**WHAT TO WORK ON:** Although the entries contain pictures, only their words should be duplicated exactly.

**INPUT DATA:**
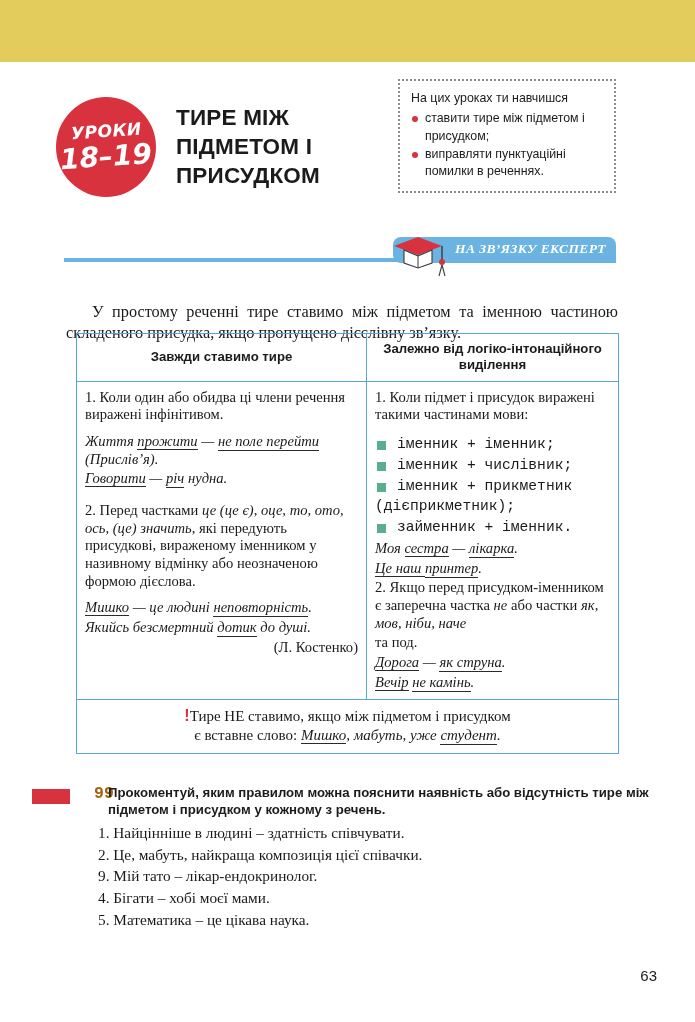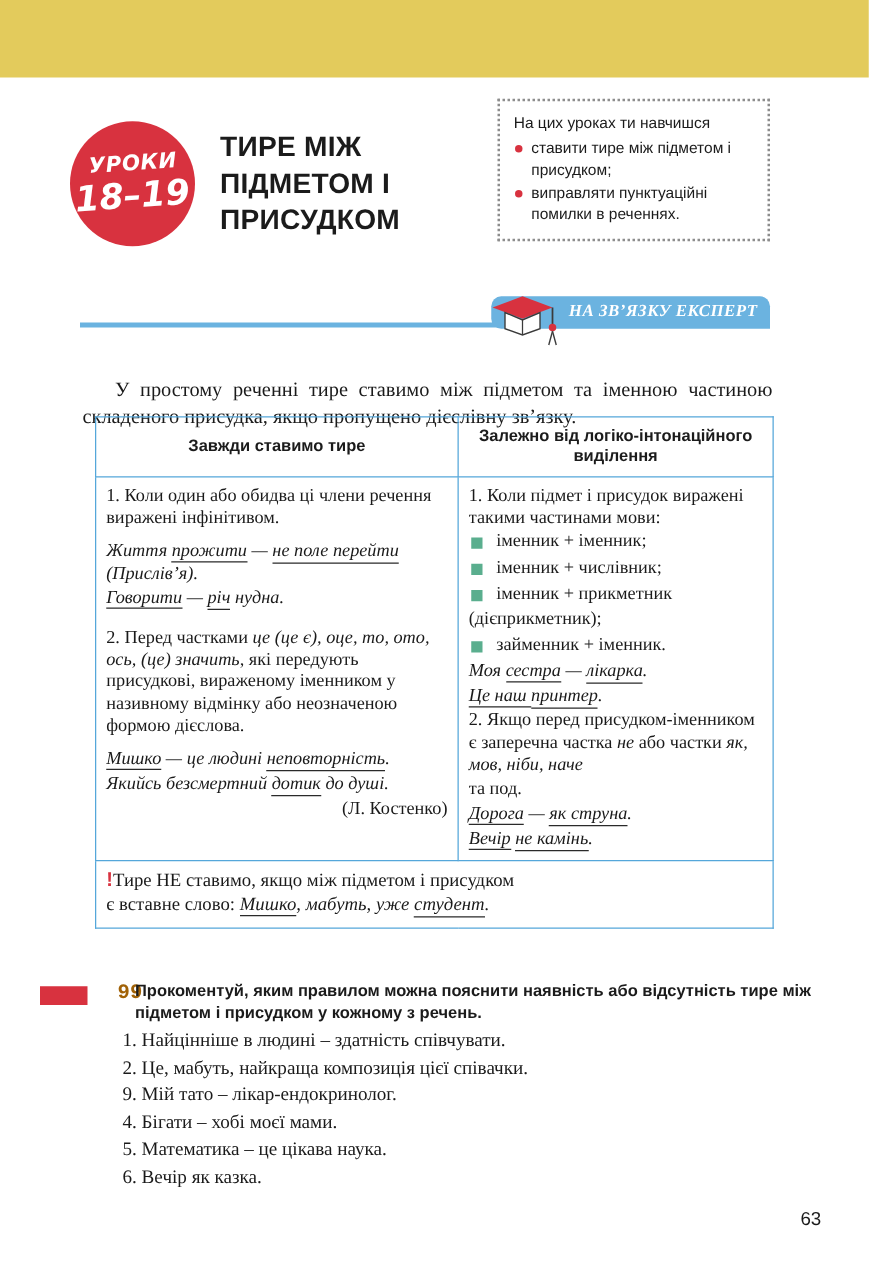--- a/index.html
+++ b/index.html
@@ -189,38 +189,39 @@
   .cell p + p { margin-top: 2px; }
   .ex { font-style: italic; }
   .ex-block { margin-top: 9px !important; }
   .u1 { border-bottom: 1.3px solid #2a2a2a; }
   .u2 {
     border-bottom: 1.3px double #2a2a2a;
     padding-bottom: 1px;
   }
   .attrib { text-align: right; }
 
-  .pos-list { list-style: none; margin: 1px 0 0 0; padding: 0; }
+  .pos-list { list-style: none; margin: 12px 0 0 0; padding: 0; font-family: Liberation Mono, monospace; }
   .pos-list li {
     position: relative;
     padding-left: 22px;
     margin-bottom: 3px;
     line-height: 1.22;
   }
   .pos-list li .sq {
     position: absolute;
     left: 2px; top: 5px;
     width: 9px; height: 9px;
     background: #5aae8e;
   }
   .pos-list li.nomark { padding-left: 0; }
 
   
   .note-row .note-cell {
     padding: 6px 8px 8px 8px;
+    text-align: center;
     font-size: 15px;
     line-height: 1.24;
     margin-top: 13px;
   }
   .bang {
     color: #d8323f;
     font-family: "Liberation Sans", sans-serif;
     font-weight: bold;
     font-size: 16px;
   }
@@ -373,16 +374,15 @@
   <div class="ex-num">99</div>
   <div class="ex-task">Прокоментуй, яким правилом можна пояснити наявність або відсутність тире між підметом і присудком у кожному з речень.</div>
 </div>
 
 <div class="sentences">
   <div>1. Найцінніше в людині – здатність співчувати.</div>
   <div>2. Це, мабуть, найкраща композиція цієї співачки.</div>
   <div>9. Мій тато – лікар-ендокринолог.</div>
   <div>4. Бігати – хобі моєї мами.</div>
   <div>5. Математика – це цікава наука.</div>
-  <div>6. Вечір як казка.</div>
 </div>
 
 <div class="page-num">63</div>
 
 </body></html>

**YOUR RESPONSE:**
--- a/index.html
+++ b/index.html
@@ -189,38 +189,39 @@
   .cell p + p { margin-top: 2px; }
   .ex { font-style: italic; }
   .ex-block { margin-top: 9px !important; }
   .u1 { border-bottom: 1.3px solid #2a2a2a; }
   .u2 {
     border-bottom: 1.3px double #2a2a2a;
     padding-bottom: 1px;
   }
   .attrib { text-align: right; }
 
-  .pos-list { list-style: none; margin: 1px 0 0 0; padding: 0; }
+  .pos-list { list-style: none; margin: 12px 0 0 0; padding: 0; font-family: Liberation Mono, monospace; }
   .pos-list li {
     position: relative;
     padding-left: 22px;
     margin-bottom: 3px;
     line-height: 1.22;
   }
   .pos-list li .sq {
     position: absolute;
     left: 2px; top: 5px;
     width: 9px; height: 9px;
     background: #5aae8e;
   }
   .pos-list li.nomark { padding-left: 0; }
 
   
   .note-row .note-cell {
     padding: 6px 8px 8px 8px;
+    text-align: center;
     font-size: 15px;
     line-height: 1.24;
     margin-top: 13px;
   }
   .bang {
     color: #d8323f;
     font-family: "Liberation Sans", sans-serif;
     font-weight: bold;
     font-size: 16px;
   }
@@ -373,16 +374,15 @@
   <div class="ex-num">99</div>
   <div class="ex-task">Прокоментуй, яким правилом можна пояснити наявність або відсутність тире між підметом і присудком у кожному з речень.</div>
 </div>
 
 <div class="sentences">
   <div>1. Найцінніше в людині – здатність співчувати.</div>
   <div>2. Це, мабуть, найкраща композиція цієї співачки.</div>
   <div>9. Мій тато – лікар-ендокринолог.</div>
   <div>4. Бігати – хобі моєї мами.</div>
   <div>5. Математика – це цікава наука.</div>
-  <div>6. Вечір як казка.</div>
 </div>
 
 <div class="page-num">63</div>
 
 </body></html>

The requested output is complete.